Division of Thoracic Oncology, Shizuoka Cancer Center, Japan.
Division of Thoracic Surgery, Shizuoka Cancer Center, Japan.
Lung Cancer. 2019 Feb;128:152-157. doi: 10.1016/j.lungcan.2018.12.005. Epub 2018 Dec 5.
This study assessed the associations between the molecular signatures and clinical information in non-small cell lung cancer (NSCLC) patients with postoperative disease-free survival (p-dfs) to identify novel prognostic factors, focusing on associations with driver gene alterations.
Between February 2014 and September 2015, 242 patients with NSCLC, including 192 patients with adenocarcinoma (Ad) and 50 patients with squamous cell carcinoma (Sq), underwent surgery and were enrolled in this study. Surgically resected tissues were subjected to whole exome sequencing. Mt detected in 138 cancer-related genes were evaluated as driver mutations. A multivariate analysis using the multi-state model was used to establish the associations between co-variables and p-dfs.

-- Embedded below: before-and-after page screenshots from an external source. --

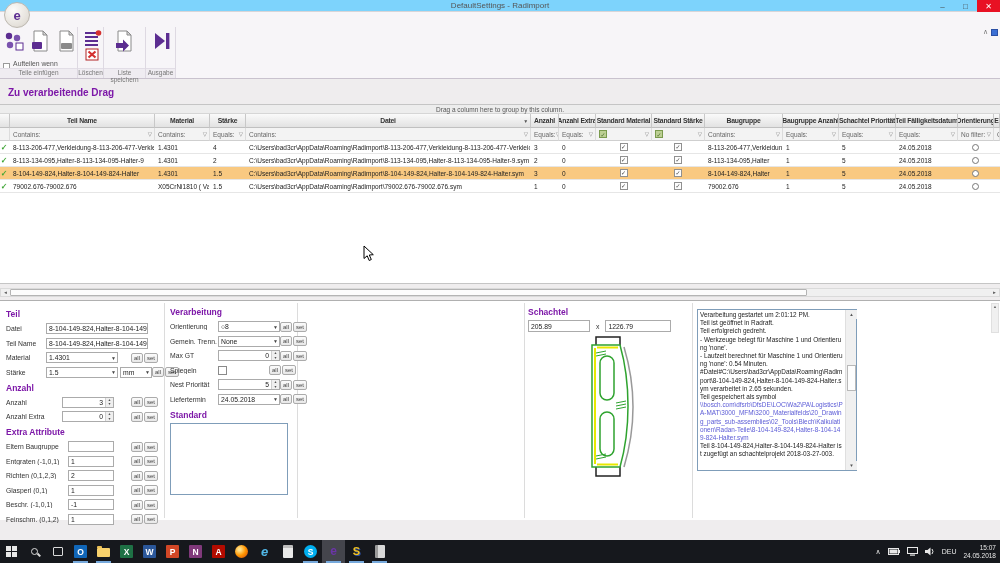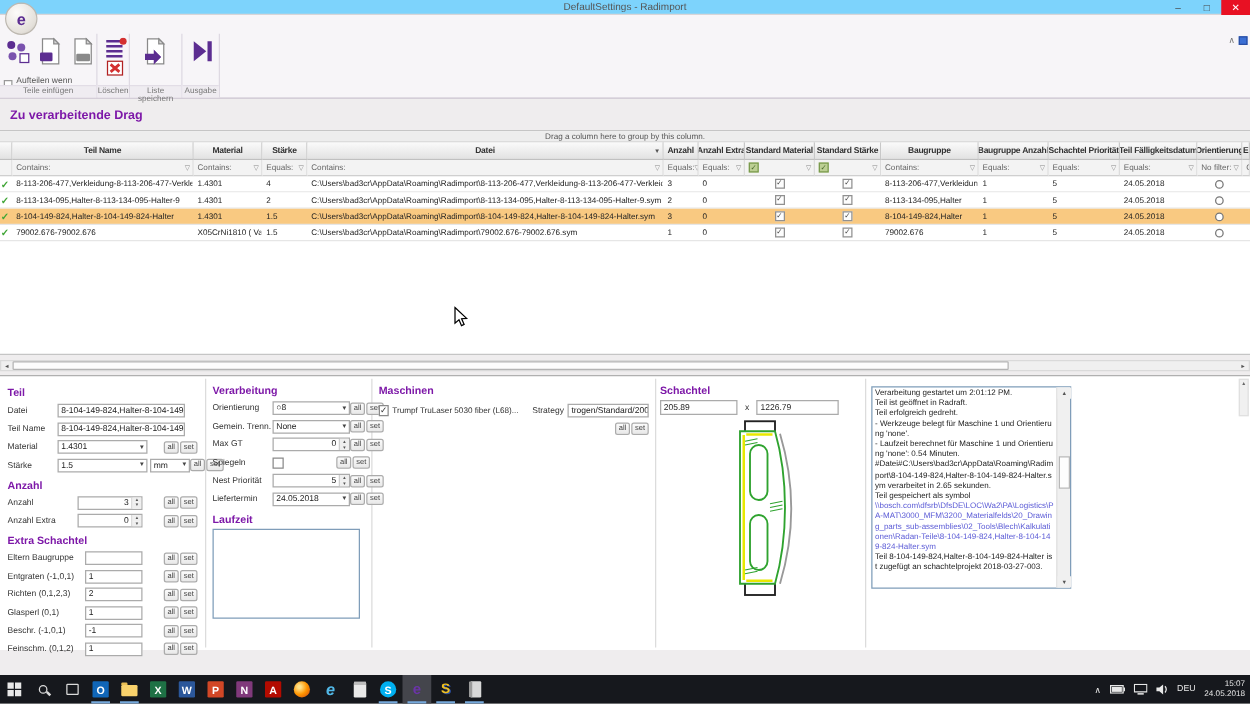--- a/index.html
+++ b/index.html
@@ -533,21 +533,21 @@
                 <span>▲</span>
                 <span>▼</span>
               </span>
             </span>
           </span>
           <span class="allset">
             <span class="abtn">all</span>
             <span class="abtn">set</span>
           </span>
         </div>
-        <div class="sect-title">Extra Schachtel</div>
+        <div class="sect-title">Extra Attribute</div>
         <div class="frow sec-extra">
           <span class="flabel">Eltern Baugruppe</span>
           <span class="fctrl">
             <span class="tbox"></span>
           </span>
           <span class="allset">
             <span class="abtn">all</span>
             <span class="abtn">set</span>
           </span>
         </div>
@@ -682,42 +682,24 @@
                 <span>24.05.2018</span>
                 <span class="darr">▼</span>
               </span>
             </span>
             <span class="allset">
               <span class="abtn">all</span>
               <span class="abtn">set</span>
             </span>
           </div>
         </div>
-      <div class="sect-title">Laufzeit</div>
+      <div class="sect-title">Standard</div>
       <div class="comment-box"></div>
     </div>
 
-    <div id="col-maschinen">
-      <div class="sect-title">Maschinen</div>
-      <div class="mrow">
-        <span class="cb2">✓</span>
-        <span class="mlabel">Trumpf TruLaser 5030 fiber (L68)...</span>
-        <span class="mstrategy">Strategy</span>
-        <span class="combo strategy">
-          <span>trogen/Standard/200mm</span>
-
-        </span>
-      </div>
-      <div class="m-allset">
-        <span class="allset" style="margin-left:0;">
-          <span class="abtn">all</span>
-          <span class="abtn">set</span>
-        </span>
-      </div>
-    </div>
 
     <div id="col-vorschau">
       <div class="sect-title">Schachtel</div>
       <div class="dimrow">
         <span class="dim">205.89</span>
         <span class="dimx">x</span>
         <span class="dim" style="width:66px;">1226.79</span>
       </div>
       <svg width="92" height="145" viewBox="0 0 92 145" style="position:absolute;left:38px;top:32px;">
         <path d="M58 12 Q76 72 58 132" fill="none" stroke="#999" stroke-width="1.5"></path>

Postoperative recurrence (p-rec) was observed in 49 (20.2%) and 19 (7.9%) patients with Ad and Sq, respectively. The median (range) follow-up period for all the censored cases was 2.5 (2.0-3.5) years. The characteristics of the patients with postoperative recurrence were as follows: median age (range), 71 (50-87) years; male, 38 (56%); smoker, 51 (75%); p-stage (I/II/III), 30 (44%)/19 (28%)/19 (28%); histological type (Ad/Sq), 49 (72%)/19 (28%); adjuvant chemotherapy (yes/no), 30 (44%)/38 (56%); and driver gene alteration (presence/absence), 65 (96%)/3 (4%). In univariate analyses, age (<70/≧70 years), smoking history (yes/no), p-stage (I, II/III), histological type (Ad/Sq), and driver mutation (presence/absence) were favorable prognostic factors (P = .017, P = .048, P = .0002, P = .006, P = .029, respectively). A multivariate analysis also revealed a significant association between the driver mutation status and p-dfs (P = .046; odds ratio [OR], 2.86; 95% confidence interval [CI], 1.02-8.08), when adjusted according to histological type (P = .10), smoking status (P = .09), gender (P = .51), age (P = .008) and p-stage (P = .00003).
The driver mutation status may be an independent prognostic factor of p-dfs in NSCLC.
本研究旨在评估非小细胞肺癌(NSCLC)患者术后无病生存(p-dfs)的分子特征与临床信息之间的相关性,以确定新的预后因素,重点关注与驱动基因突变的相关性。
2014 年 2 月至 2015 年 9 月,共纳入 242 例接受手术治疗的 NSCLC 患者,其中腺癌(Ad)患者 192 例,鳞癌(Sq)患者 50 例。对手术切除的组织进行全外显子测序。评估了 138 个与癌症相关基因中的 Mt 检测到的驱动突变。采用多状态模型的多变量分析来建立协变量与 p-dfs 之间的关联。
Ad 和 Sq 患者术后复发(p-rec)分别为 49(20.2%)和 19(7.9%)例。所有截尾病例的中位(范围)随访时间为 2.5(2.0-3.5)年。术后复发患者的特征如下:中位年龄(范围),71(50-87)岁;男性,38(56%);吸烟者,51(75%);p 期(I/II/III),30(44%)/19(28%)/19(28%);组织学类型(Ad/Sq),49(72%)/19(28%);辅助化疗(是/否),30(44%)/38(56%);和驱动基因突变(存在/缺失),65(96%)/3(4%)。单因素分析显示,年龄(<70/≧70 岁)、吸烟史(是/否)、p 期(I、II/III)、组织学类型(Ad/Sq)和驱动基因突变(存在/缺失)为预后良好的因素(P=0.017,P=0.048,P=0.0002,P=0.006,P=0.029)。多因素分析也显示,驱动基因突变状态与 p-dfs 显著相关(P=0.046;优势比[OR],2.86;95%置信区间[CI],1.02-8.08),当根据组织学类型(P=0.10)、吸烟状况(P=0.09)、性别(P=0.51)、年龄(P=0.008)和 p 期(P=0.00003)进行调整时。
驱动基因突变状态可能是非小细胞肺癌患者 p-dfs 的一个独立预后因素。